Content starts
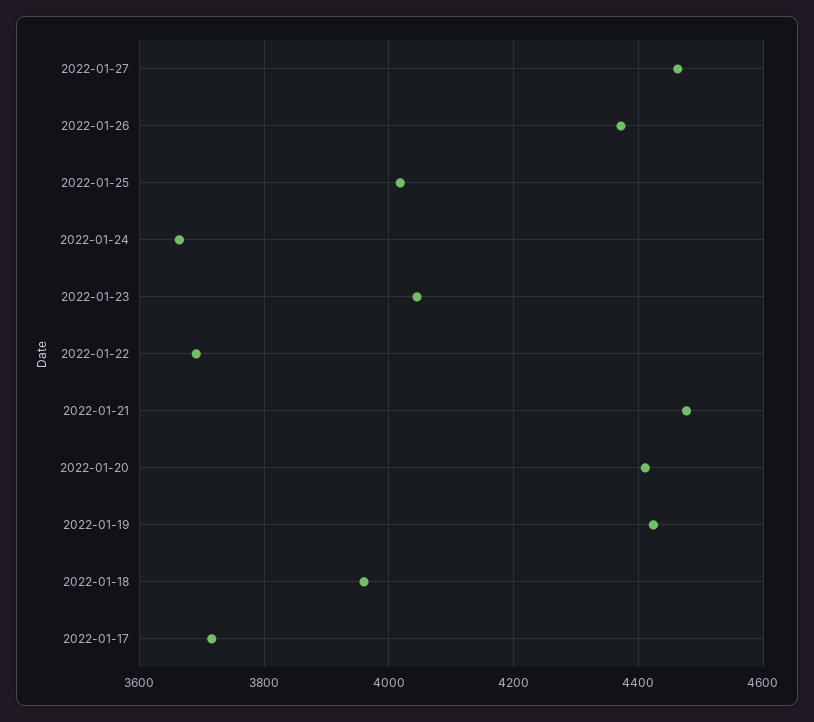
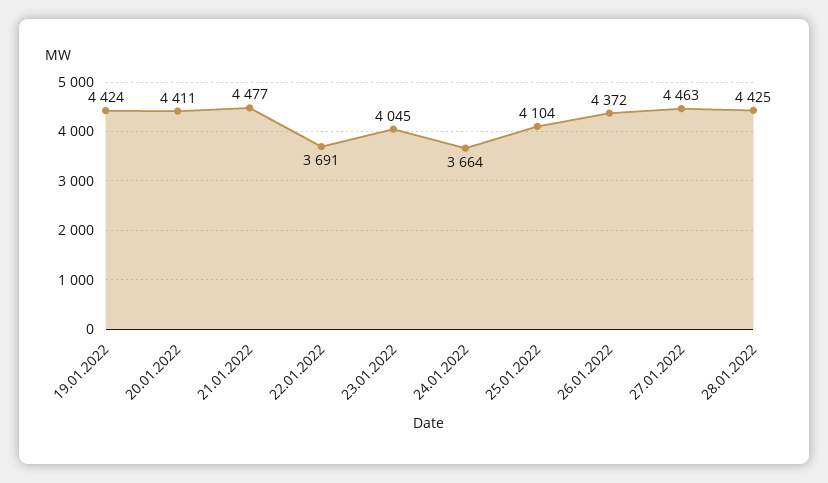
2022-01-25: 4020 -> 4104
2022-01-18: 3960 -> none
2022-01-17: 3720 -> none
28.01.2022: none -> 4425

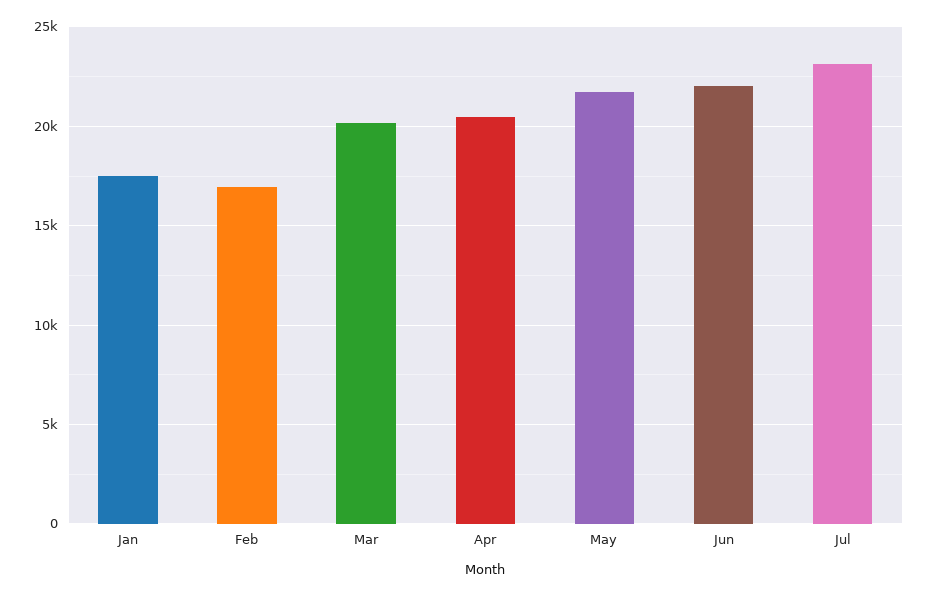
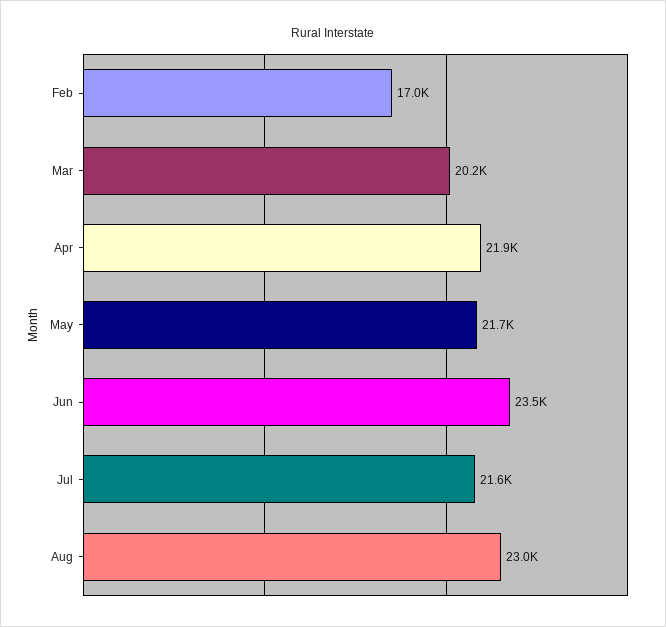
Jan: 17500 -> none
Apr: 20500 -> 21900
Jun: 22000 -> 23500
Jul: 23000 -> 21600
Aug: none -> 23000

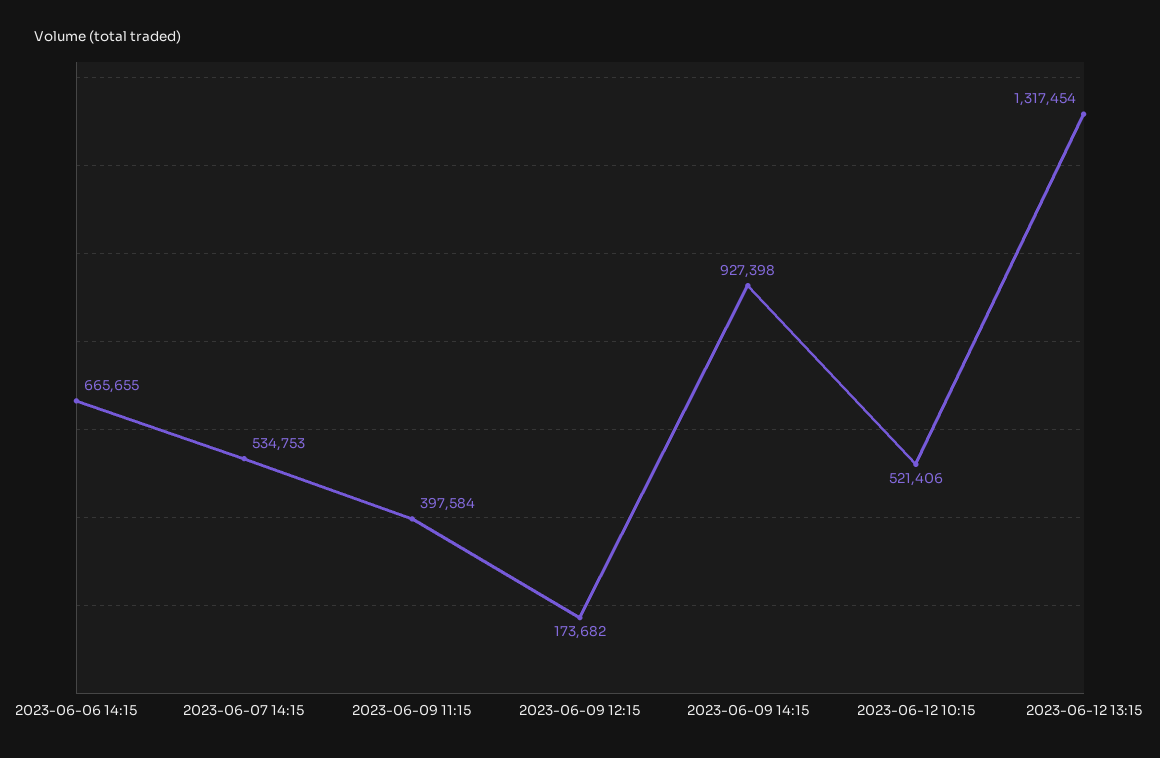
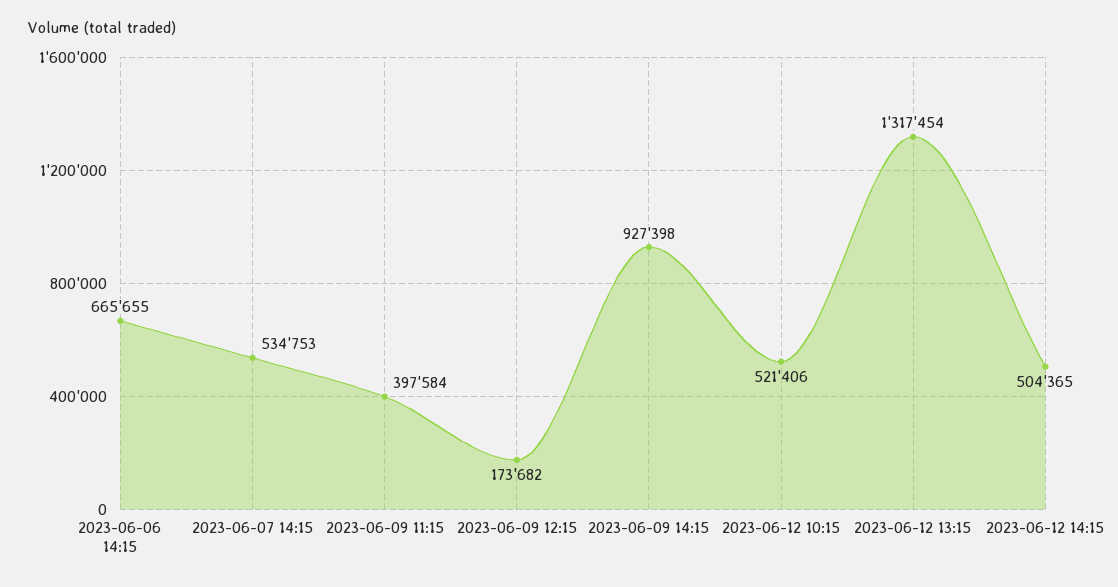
2023-06-12 14:15: none -> 504365

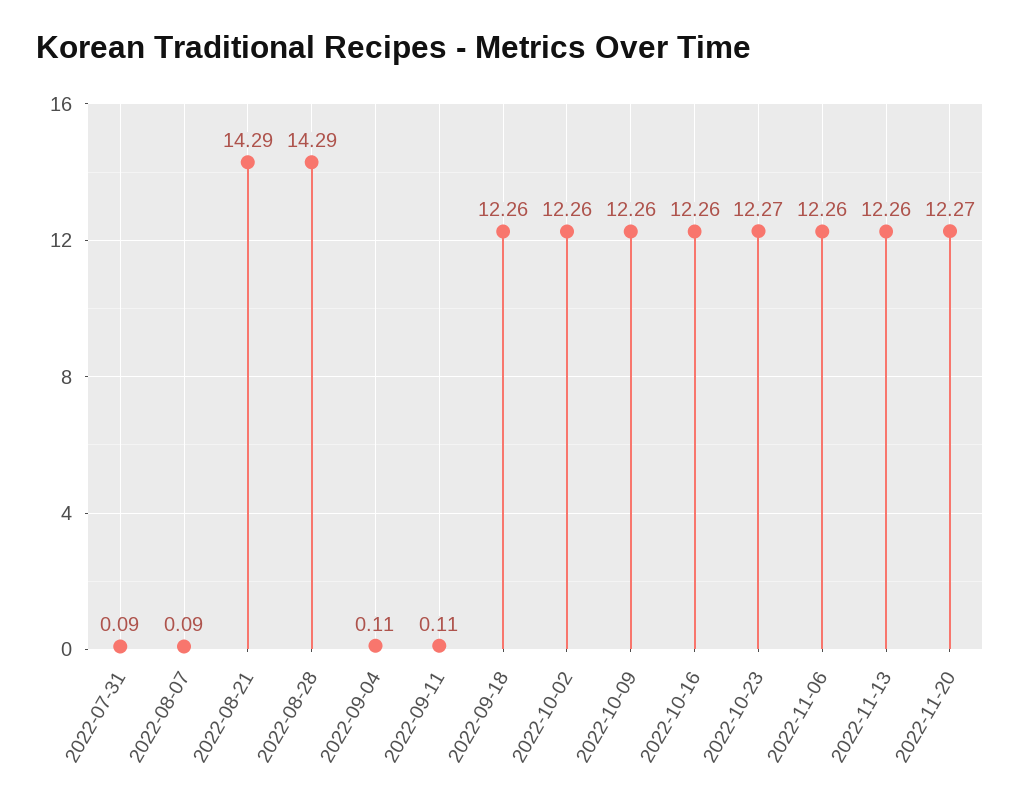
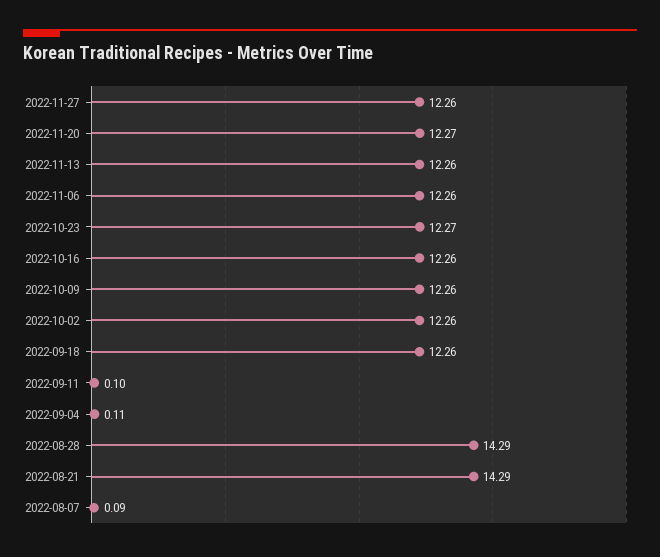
2022-07-31: 0.09 -> none
2022-09-11: 0.11 -> 0.1
2022-11-27: none -> 12.26

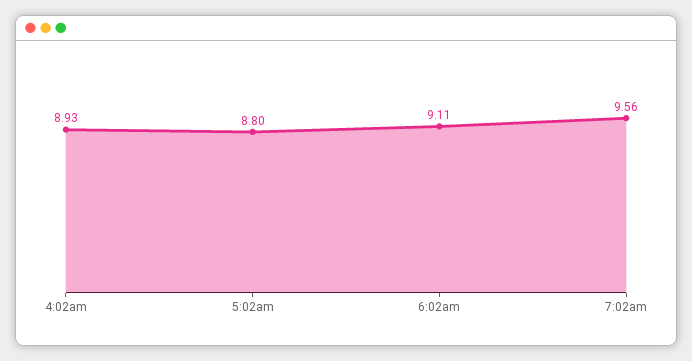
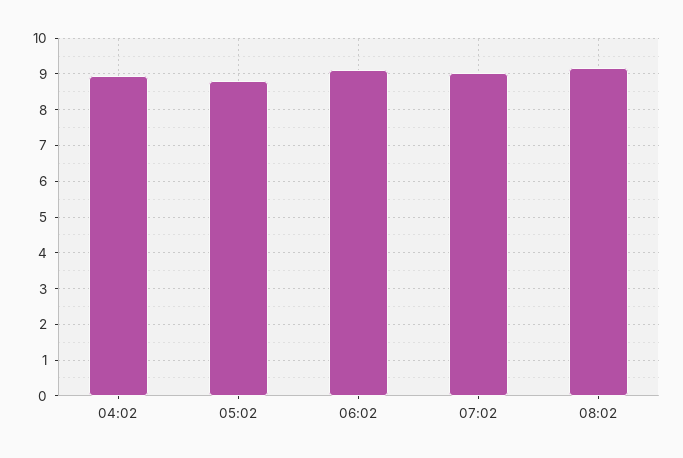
7:02am: 9.56 -> 9
08:02: none -> 9.2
Content ends
* WORK TO BE COMPLETED
Leave out the pictures and copy the rest of the material above exactly.

* REPLY
2022-01-25: 4020 -> 4104
2022-01-18: 3960 -> none
2022-01-17: 3720 -> none
28.01.2022: none -> 4425

Jan: 17500 -> none
Apr: 20500 -> 21900
Jun: 22000 -> 23500
Jul: 23000 -> 21600
Aug: none -> 23000

2023-06-12 14:15: none -> 504365

2022-07-31: 0.09 -> none
2022-09-11: 0.11 -> 0.1
2022-11-27: none -> 12.26

7:02am: 9.56 -> 9
08:02: none -> 9.2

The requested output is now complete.